What to produce =>
State the number of lines in the material below that have "SEASONS" in them, without any other text.

Input data =>
>>>

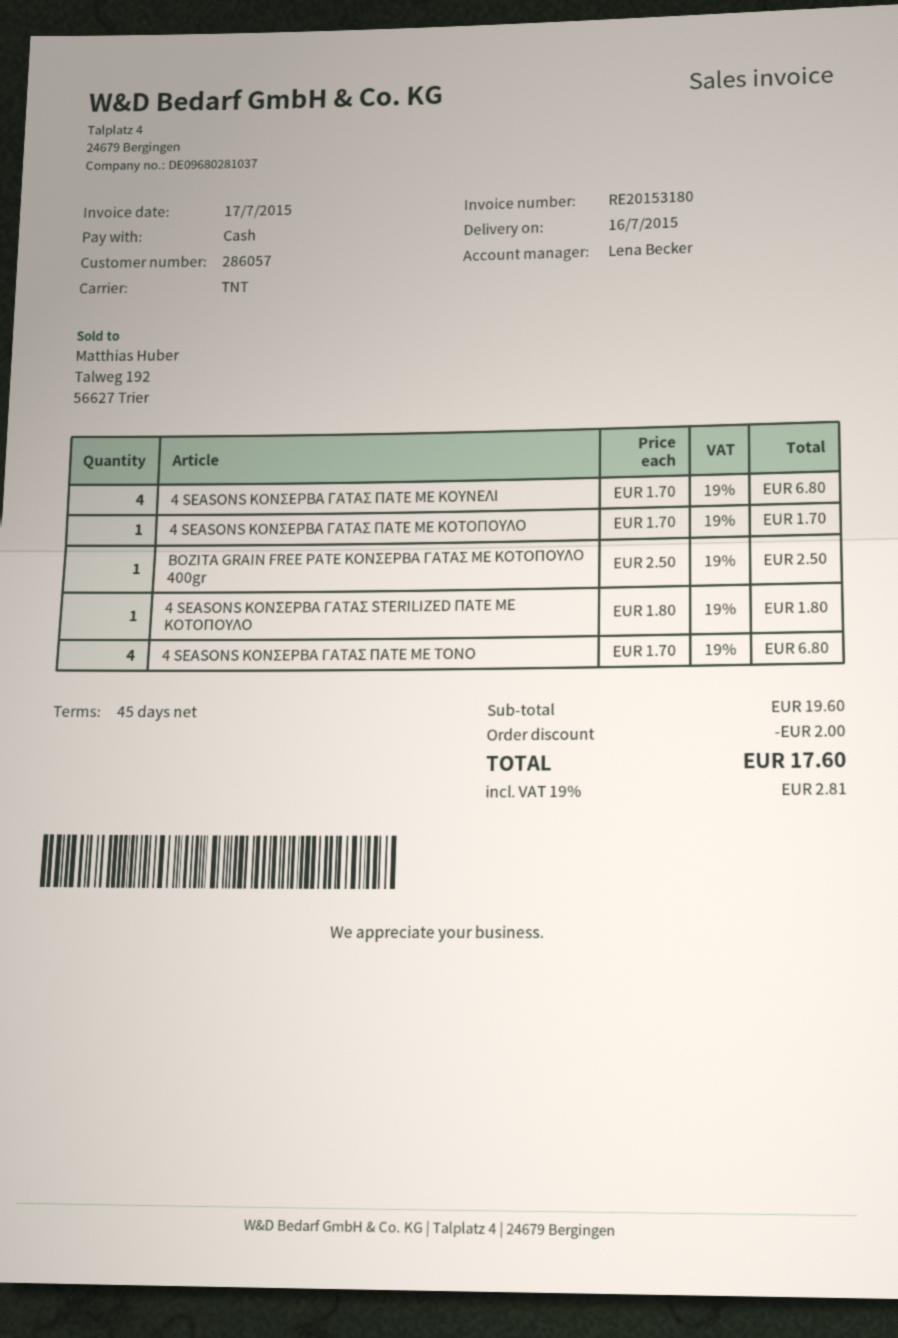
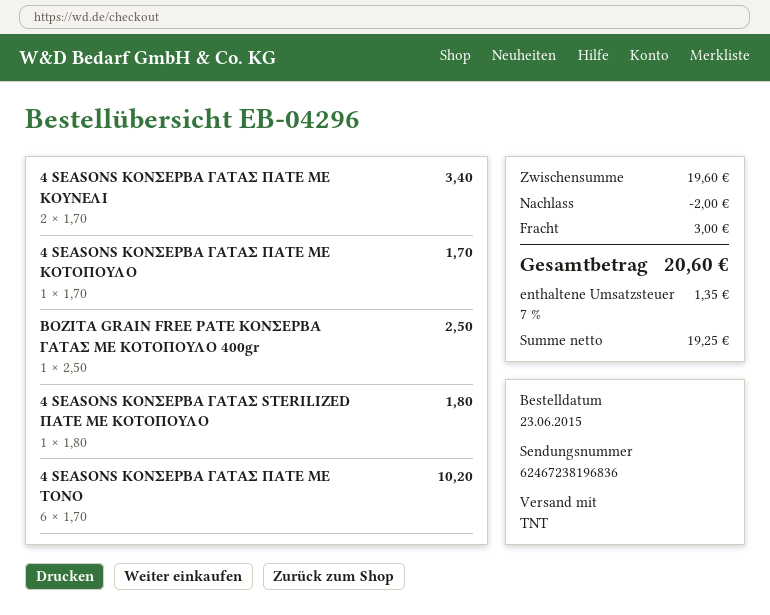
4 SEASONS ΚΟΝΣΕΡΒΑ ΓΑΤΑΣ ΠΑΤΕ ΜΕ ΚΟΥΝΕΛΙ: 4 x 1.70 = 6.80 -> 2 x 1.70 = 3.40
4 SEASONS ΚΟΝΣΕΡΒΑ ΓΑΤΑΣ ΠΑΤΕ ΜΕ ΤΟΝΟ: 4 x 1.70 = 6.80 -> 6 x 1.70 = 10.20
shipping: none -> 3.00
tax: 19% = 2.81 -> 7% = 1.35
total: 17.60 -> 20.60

<<<
>>>

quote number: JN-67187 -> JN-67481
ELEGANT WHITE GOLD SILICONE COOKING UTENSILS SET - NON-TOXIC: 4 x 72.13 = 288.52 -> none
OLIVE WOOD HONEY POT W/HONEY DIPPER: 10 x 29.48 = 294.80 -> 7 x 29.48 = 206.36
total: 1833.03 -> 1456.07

<<<

Solution to this exercise =>
2